-- Data supplied follows --
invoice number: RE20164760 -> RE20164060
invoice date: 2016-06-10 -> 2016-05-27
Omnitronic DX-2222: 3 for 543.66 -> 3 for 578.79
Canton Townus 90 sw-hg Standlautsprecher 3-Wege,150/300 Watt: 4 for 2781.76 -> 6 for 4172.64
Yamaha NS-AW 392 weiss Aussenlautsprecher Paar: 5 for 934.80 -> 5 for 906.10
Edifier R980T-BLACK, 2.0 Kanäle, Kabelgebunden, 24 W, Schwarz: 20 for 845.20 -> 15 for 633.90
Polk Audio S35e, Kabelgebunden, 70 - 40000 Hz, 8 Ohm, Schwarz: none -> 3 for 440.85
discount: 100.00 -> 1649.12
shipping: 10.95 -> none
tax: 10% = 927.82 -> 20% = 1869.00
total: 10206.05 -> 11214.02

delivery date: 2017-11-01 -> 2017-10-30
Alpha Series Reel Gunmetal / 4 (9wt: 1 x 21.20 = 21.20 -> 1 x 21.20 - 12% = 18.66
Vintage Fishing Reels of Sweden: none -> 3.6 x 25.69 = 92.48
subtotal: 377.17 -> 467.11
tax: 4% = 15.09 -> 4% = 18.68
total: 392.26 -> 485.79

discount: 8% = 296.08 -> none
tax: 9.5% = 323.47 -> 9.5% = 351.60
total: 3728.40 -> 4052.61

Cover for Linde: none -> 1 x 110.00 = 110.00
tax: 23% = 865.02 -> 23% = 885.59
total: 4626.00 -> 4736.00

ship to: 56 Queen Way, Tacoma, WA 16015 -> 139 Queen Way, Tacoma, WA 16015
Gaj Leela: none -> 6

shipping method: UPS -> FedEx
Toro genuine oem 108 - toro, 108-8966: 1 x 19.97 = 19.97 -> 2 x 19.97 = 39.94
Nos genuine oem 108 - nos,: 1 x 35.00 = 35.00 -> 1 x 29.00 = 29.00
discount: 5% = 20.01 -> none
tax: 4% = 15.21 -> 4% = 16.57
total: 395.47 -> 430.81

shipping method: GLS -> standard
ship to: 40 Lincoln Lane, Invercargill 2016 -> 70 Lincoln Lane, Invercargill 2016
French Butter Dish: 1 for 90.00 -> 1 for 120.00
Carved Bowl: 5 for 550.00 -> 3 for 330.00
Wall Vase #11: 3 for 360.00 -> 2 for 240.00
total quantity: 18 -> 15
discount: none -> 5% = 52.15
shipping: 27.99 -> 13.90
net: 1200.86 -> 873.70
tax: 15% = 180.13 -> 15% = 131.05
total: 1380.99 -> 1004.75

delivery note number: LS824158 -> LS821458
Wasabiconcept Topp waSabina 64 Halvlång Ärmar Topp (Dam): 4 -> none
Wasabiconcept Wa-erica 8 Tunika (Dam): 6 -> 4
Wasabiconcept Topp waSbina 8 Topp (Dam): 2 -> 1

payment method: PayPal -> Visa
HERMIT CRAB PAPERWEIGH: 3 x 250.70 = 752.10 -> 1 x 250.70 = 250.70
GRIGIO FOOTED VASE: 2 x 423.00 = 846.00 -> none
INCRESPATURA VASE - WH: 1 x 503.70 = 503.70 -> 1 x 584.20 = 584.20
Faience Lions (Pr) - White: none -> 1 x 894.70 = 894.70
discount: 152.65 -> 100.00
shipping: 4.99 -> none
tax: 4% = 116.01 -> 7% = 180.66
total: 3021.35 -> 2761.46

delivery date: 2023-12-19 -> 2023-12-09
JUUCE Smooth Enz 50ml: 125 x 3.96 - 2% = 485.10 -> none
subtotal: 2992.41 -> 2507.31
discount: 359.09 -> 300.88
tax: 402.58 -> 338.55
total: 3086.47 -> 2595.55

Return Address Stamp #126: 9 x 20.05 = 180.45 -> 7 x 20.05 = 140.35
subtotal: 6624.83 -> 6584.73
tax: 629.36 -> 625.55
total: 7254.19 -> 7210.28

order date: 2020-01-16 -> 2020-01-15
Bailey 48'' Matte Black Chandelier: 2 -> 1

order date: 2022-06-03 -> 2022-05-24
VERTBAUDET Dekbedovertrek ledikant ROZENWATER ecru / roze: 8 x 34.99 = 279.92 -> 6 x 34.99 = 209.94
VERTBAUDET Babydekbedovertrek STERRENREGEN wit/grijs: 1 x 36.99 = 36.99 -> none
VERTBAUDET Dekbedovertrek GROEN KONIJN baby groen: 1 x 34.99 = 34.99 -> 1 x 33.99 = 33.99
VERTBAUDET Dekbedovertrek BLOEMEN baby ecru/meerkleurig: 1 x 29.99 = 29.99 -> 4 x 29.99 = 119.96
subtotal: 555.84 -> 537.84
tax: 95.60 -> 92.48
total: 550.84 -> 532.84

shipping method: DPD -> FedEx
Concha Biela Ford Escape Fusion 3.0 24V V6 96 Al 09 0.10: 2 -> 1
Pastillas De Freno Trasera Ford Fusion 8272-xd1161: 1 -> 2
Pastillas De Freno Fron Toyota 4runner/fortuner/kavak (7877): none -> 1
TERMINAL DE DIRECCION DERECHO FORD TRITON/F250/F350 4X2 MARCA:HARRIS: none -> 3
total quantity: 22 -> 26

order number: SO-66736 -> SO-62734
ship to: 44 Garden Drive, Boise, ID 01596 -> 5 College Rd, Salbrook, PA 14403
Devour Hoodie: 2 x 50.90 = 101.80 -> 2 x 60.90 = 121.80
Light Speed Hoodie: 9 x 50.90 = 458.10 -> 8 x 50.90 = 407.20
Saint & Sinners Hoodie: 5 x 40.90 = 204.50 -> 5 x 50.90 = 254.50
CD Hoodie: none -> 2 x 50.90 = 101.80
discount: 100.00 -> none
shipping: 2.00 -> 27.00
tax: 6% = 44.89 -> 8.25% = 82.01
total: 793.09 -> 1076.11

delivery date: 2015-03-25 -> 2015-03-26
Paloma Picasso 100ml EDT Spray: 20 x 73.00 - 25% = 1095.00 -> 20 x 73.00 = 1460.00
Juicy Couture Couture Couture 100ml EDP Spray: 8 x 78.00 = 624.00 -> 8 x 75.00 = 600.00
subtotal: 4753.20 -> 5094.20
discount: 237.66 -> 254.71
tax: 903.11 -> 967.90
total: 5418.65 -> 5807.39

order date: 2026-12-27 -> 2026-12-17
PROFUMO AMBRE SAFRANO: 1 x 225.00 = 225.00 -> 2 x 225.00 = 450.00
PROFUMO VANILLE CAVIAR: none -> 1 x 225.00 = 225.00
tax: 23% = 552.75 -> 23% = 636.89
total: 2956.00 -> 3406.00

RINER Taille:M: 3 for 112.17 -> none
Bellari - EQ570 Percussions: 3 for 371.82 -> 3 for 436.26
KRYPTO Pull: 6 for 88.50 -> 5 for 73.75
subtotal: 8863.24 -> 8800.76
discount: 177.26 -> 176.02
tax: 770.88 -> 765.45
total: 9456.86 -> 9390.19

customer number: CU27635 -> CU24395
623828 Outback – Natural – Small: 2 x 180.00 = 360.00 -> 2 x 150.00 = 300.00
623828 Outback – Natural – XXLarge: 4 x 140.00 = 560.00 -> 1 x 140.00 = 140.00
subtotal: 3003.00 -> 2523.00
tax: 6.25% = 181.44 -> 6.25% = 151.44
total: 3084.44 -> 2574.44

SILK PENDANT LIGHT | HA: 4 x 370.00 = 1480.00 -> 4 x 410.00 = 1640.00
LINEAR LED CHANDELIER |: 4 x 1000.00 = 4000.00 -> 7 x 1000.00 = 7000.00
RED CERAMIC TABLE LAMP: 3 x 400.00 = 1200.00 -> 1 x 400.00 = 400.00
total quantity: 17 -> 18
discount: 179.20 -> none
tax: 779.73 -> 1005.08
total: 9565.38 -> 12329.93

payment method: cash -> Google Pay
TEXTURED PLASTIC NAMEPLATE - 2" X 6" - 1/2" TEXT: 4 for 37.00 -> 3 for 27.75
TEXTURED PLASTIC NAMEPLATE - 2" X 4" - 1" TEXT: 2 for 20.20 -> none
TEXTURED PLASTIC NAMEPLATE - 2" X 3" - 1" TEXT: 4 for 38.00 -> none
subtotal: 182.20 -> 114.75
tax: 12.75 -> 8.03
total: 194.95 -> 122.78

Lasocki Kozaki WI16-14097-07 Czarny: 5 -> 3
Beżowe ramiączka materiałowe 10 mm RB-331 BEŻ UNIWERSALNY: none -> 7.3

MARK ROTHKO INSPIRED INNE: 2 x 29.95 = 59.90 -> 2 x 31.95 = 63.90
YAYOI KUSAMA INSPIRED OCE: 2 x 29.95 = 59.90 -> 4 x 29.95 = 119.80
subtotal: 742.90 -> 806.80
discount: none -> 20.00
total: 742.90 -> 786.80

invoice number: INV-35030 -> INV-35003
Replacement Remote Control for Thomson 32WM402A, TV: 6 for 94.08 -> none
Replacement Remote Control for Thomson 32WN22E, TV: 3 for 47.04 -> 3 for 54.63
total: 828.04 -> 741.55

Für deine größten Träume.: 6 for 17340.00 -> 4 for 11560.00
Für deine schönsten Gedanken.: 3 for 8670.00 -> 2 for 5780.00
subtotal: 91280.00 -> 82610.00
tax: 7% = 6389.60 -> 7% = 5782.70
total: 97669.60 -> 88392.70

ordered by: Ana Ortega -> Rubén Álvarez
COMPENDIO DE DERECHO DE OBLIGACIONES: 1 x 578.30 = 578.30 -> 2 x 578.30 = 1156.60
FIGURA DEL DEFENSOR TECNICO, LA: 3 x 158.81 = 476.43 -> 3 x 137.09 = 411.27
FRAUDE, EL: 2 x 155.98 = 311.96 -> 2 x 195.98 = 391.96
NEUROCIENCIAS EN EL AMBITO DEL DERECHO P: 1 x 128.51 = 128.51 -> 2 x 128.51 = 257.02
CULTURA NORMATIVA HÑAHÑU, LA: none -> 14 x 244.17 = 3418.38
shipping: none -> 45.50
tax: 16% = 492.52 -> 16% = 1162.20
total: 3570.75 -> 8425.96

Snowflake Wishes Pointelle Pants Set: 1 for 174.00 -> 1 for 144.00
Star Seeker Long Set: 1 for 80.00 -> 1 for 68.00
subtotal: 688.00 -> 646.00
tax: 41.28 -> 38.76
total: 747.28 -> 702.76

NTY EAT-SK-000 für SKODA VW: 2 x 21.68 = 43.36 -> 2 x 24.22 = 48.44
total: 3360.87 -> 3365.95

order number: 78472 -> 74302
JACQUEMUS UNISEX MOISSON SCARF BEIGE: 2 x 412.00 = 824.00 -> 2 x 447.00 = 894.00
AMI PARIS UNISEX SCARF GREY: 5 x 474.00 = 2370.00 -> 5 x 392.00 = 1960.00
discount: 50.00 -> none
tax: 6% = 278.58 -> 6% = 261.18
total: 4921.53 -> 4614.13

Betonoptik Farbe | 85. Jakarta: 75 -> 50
-- Data supplied concluded --
What is being asked: Look through the entries above and quote exactly the lines from the line with "Gaj Leela: none -> 6" to the line with "shipping method: GLS -> standard", counting both of those lines.

Result of the task:
Gaj Leela: none -> 6

shipping method: UPS -> FedEx
Toro genuine oem 108 - toro, 108-8966: 1 x 19.97 = 19.97 -> 2 x 19.97 = 39.94
Nos genuine oem 108 - nos,: 1 x 35.00 = 35.00 -> 1 x 29.00 = 29.00
discount: 5% = 20.01 -> none
tax: 4% = 15.21 -> 4% = 16.57
total: 395.47 -> 430.81

shipping method: GLS -> standard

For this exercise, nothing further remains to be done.